退職代行は弁護士じゃないと危険?労働組合との違いと失敗しない選び方を解説
💡 サクッと結論!
- ✅ 弁護士の退職代行は信頼性が高い。
- ✅ ただし、弁護士でなくても対応できるケースが多い。
- ✅ 結論:退職代行は「労働組合+弁護士連携」が最もおすすめ。
退職代行を検討している人の中には、このような不安を感じている方も多いのではないでしょうか。
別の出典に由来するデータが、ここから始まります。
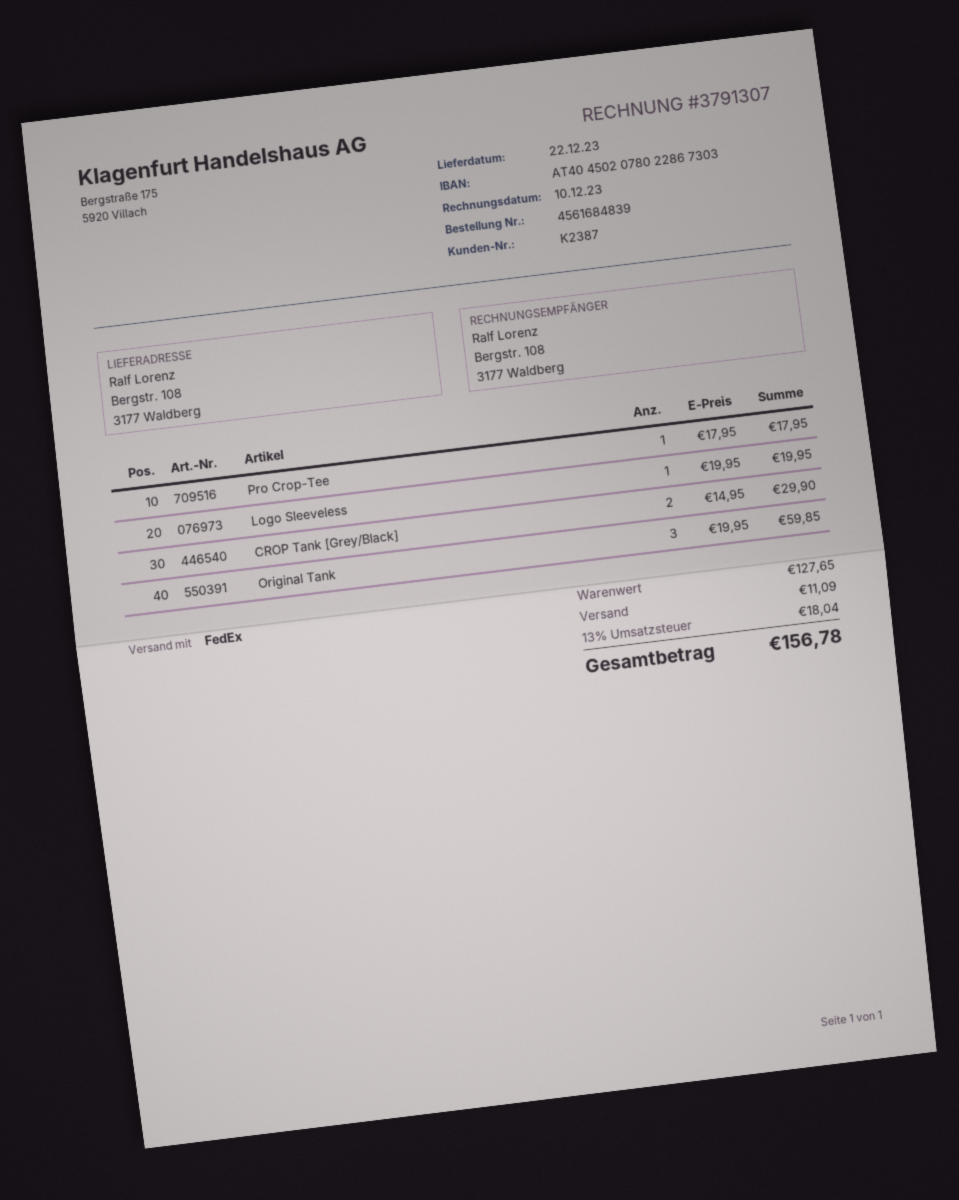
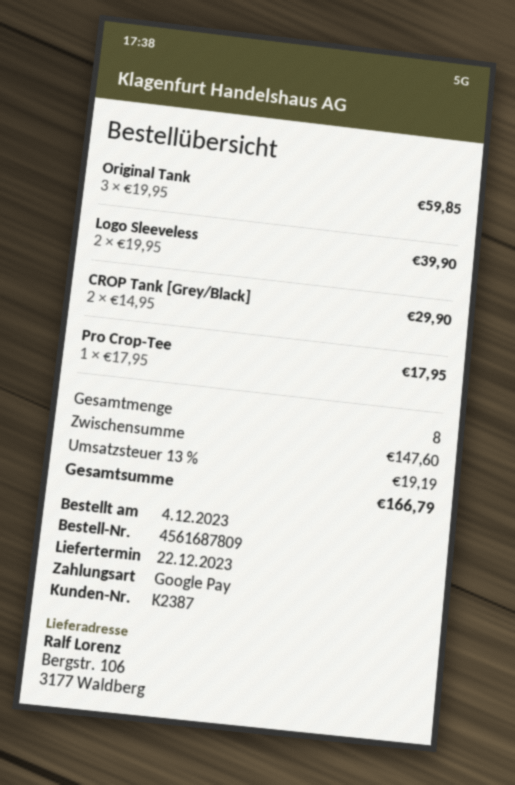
order number: 4561684839 -> 4561687809
ship to: Bergstr. 108, 3177 Waldberg -> Bergstr. 106, 3177 Waldberg
Logo Sleeveless: 1 x 19.95 = 19.95 -> 2 x 19.95 = 39.90
subtotal: 127.65 -> 147.60
shipping: 11.09 -> none
tax: 13% = 18.04 -> 13% = 19.19
total: 156.78 -> 166.79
実際、Web上では「退職代行は弁護士に依頼すべき」「弁護士以外は違法になる可能性がある」といった記事も多く目にします。そのため、「どこに依頼すれば安全に辞められるのか分からない」と悩んでいる方も少なくありません。
一般的な退職であれば、労働組合型の退職代行でも十分に対応可能です。一方で、損害賠償請求や懲戒解雇などのトラブルが想定される場合には、弁護士のサポートが必要となるケースもあります。
重要なのは「弁護士かどうか」ではなく、自身の状況に応じて適切なサービスを選ぶことです。本記事では、「退職代行は本当に弁護士でないと危険なのか」「弁護士・労働組合・民間業者の違い」等について詳しく解説していきます。
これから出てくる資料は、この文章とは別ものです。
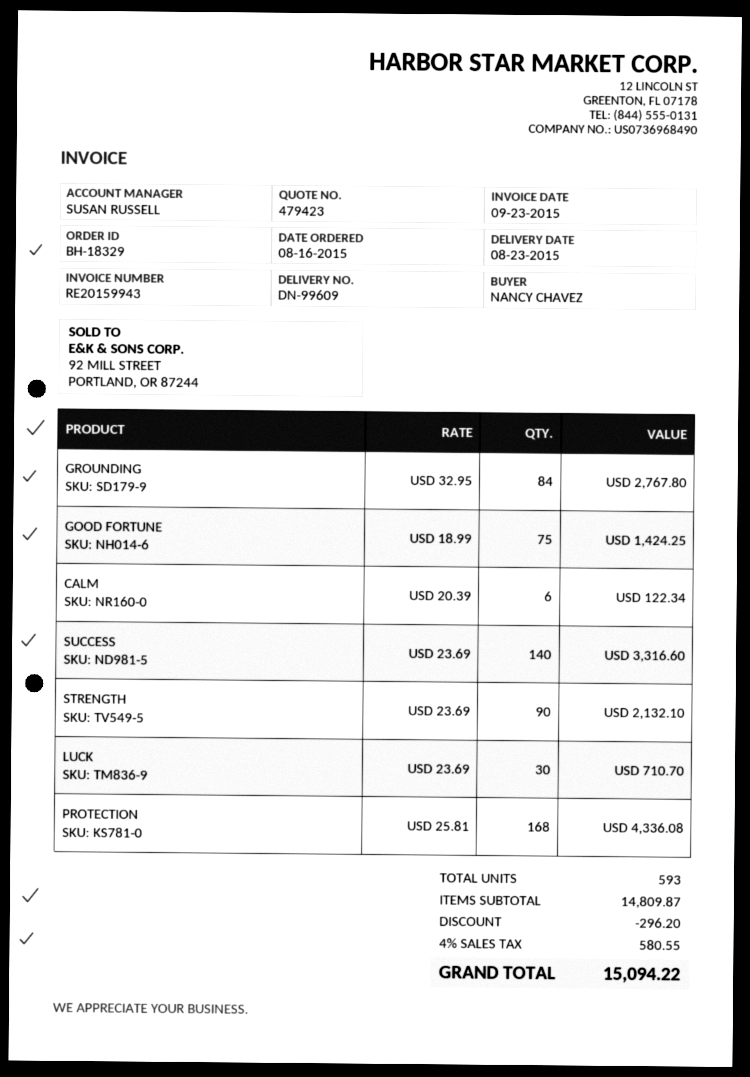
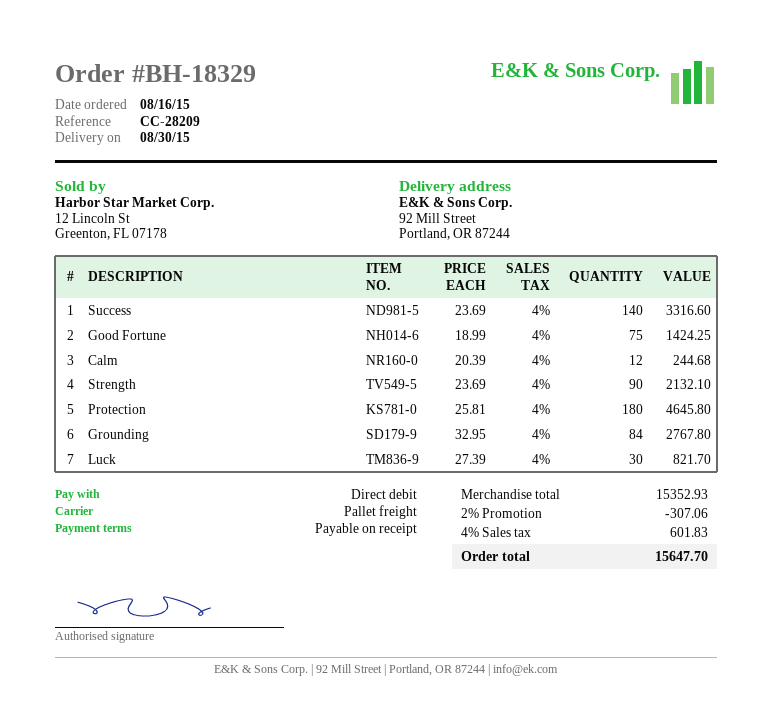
delivery date: 2015-08-23 -> 2015-08-30
CALM: 6 x 20.39 = 122.34 -> 12 x 20.39 = 244.68
LUCK: 30 x 23.69 = 710.70 -> 30 x 27.39 = 821.70
PROTECTION: 168 x 25.81 = 4336.08 -> 180 x 25.81 = 4645.80
subtotal: 14809.87 -> 15352.93
discount: 296.20 -> 307.06
tax: 4% = 580.55 -> 4% = 601.83
total: 15094.22 -> 15647.70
※この記事は2026年時点の最新法規および調査データをもとに作成しています。
★ 結論|退職代行は「労働組合+弁護士連携」が最もおすすめ
退職代行を利用する際に最も重要なのは、「弁護士かどうか」ではなく、「どこまで対応できる体制が整っているか」です。
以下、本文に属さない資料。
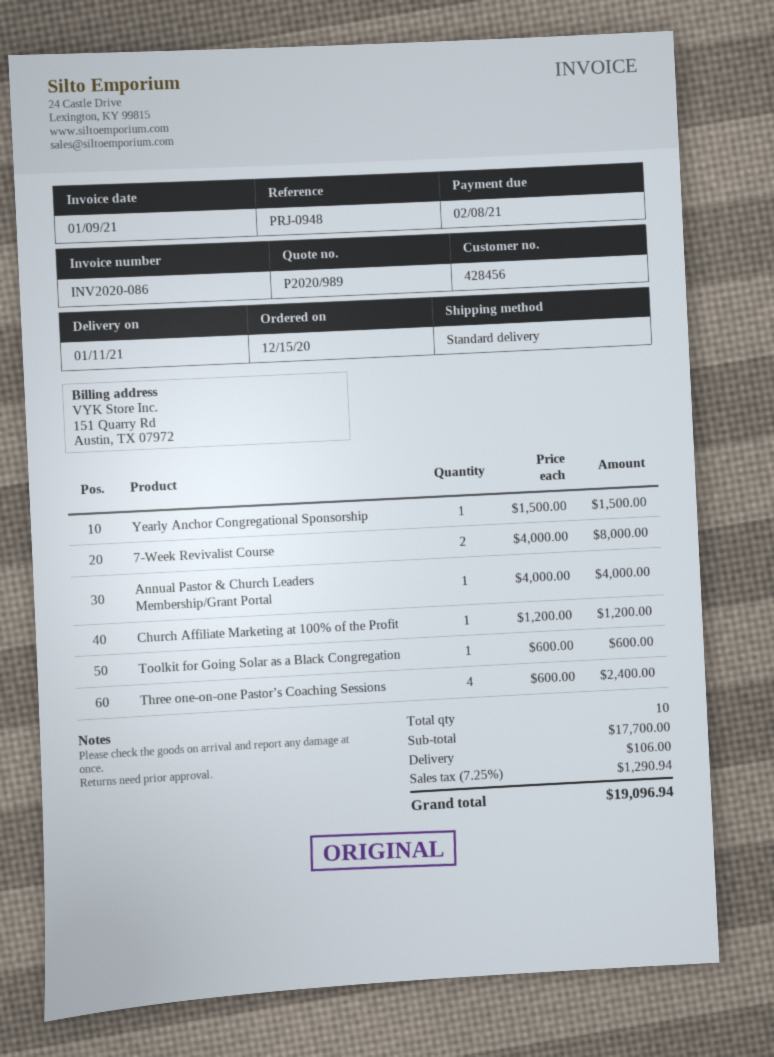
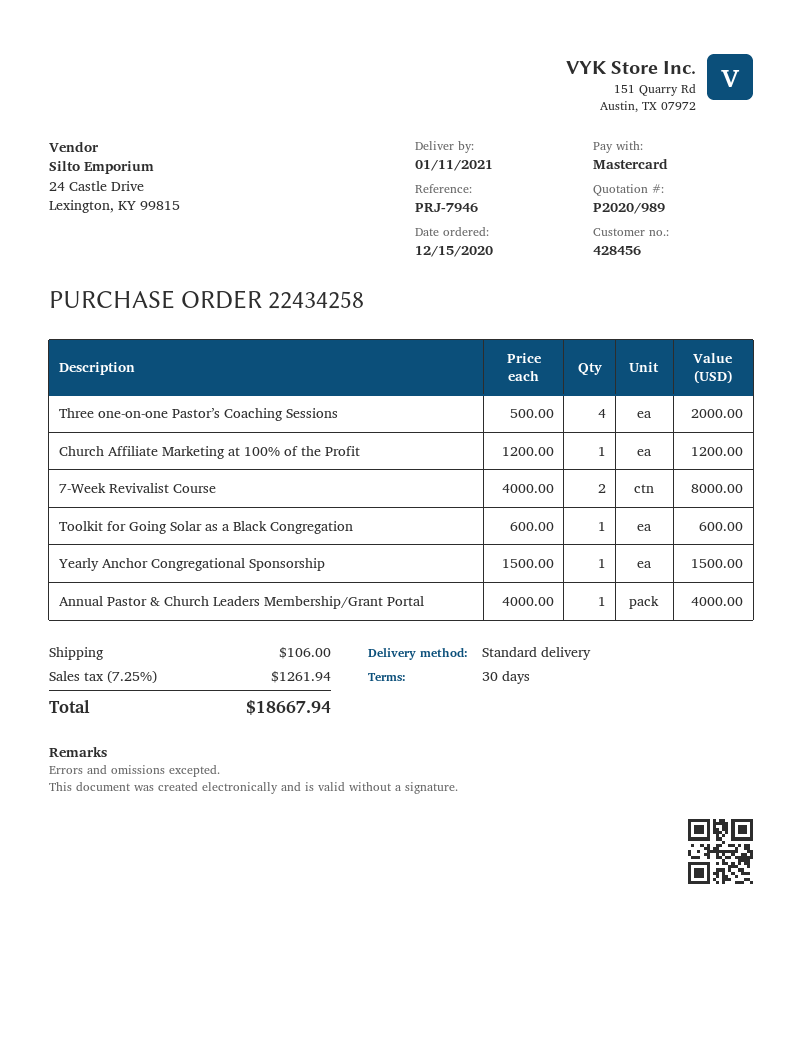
reference: PRJ-0948 -> PRJ-7946
Three one-on-one Pastor’s Coaching Sessions: 4 x 600.00 = 2400.00 -> 4 x 500.00 = 2000.00
tax: 7.25% = 1290.94 -> 7.25% = 1261.94
total: 19096.94 -> 18667.94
結論として、退職代行は「労働組合型でありながら弁護士と連携しているサービス」を選ぶのが最もおすすめです。なぜなら、退職代行テミスのように「労働組合+弁護士」の体制で運営しているサービスの場合、「費用」「対応範囲」「安全性」の3つを高い水準で満たせるためです。
【すべての退職代行を弁護士に依頼する必要はない】
弁護士は法律の専門家であり、交渉やトラブル対応、訴訟まで幅広く対応できる点が大きな強みです。しかし、すべての退職において弁護士の対応が必要になるわけではありません。
実際、退職代行における多くのケースでは以下のような手続きが中心で、大きな法的トラブルに発展しないまま退職が完了するケースが大半です。
- ✓ 会社に退職の意思を伝える
- ✓ 有給休暇の取得を調整する
- ✓ 退職日を調整する
このような場合に弁護士へ依頼すると、必要以上に費用がかかってしまう可能性があります。
【通常の退職代行は労働組合型で十分対応できる】
労働組合型の退職代行は、憲法で認められた「団体交渉権」を持っているため、会社と直接交渉を行うことができます。
【労働組合型の退職代行で可能な交渉例】
- ・有給休暇の消化
- ・退職日の調整
- ・会社からの引き止め対応
民間の退職代行とは異なり、単なる「メッセンジャー」にとどまらないため、一般的な退職であれば労働組合型で十分対応できるケースが多いといえます。また、費用相場も2〜3万円程度と、弁護士と比較して利用しやすい点もメリットです。
【トラブル時だけ弁護士対応できる体制が重要】
一方で、すべてのケースがスムーズに進むとは限りません。
! 懲戒解雇を示唆されている
このような場合、民間の退職代行に任せるとトラブルが拡大する可能性があり、弁護士による専門的な対応が必要になることがあります。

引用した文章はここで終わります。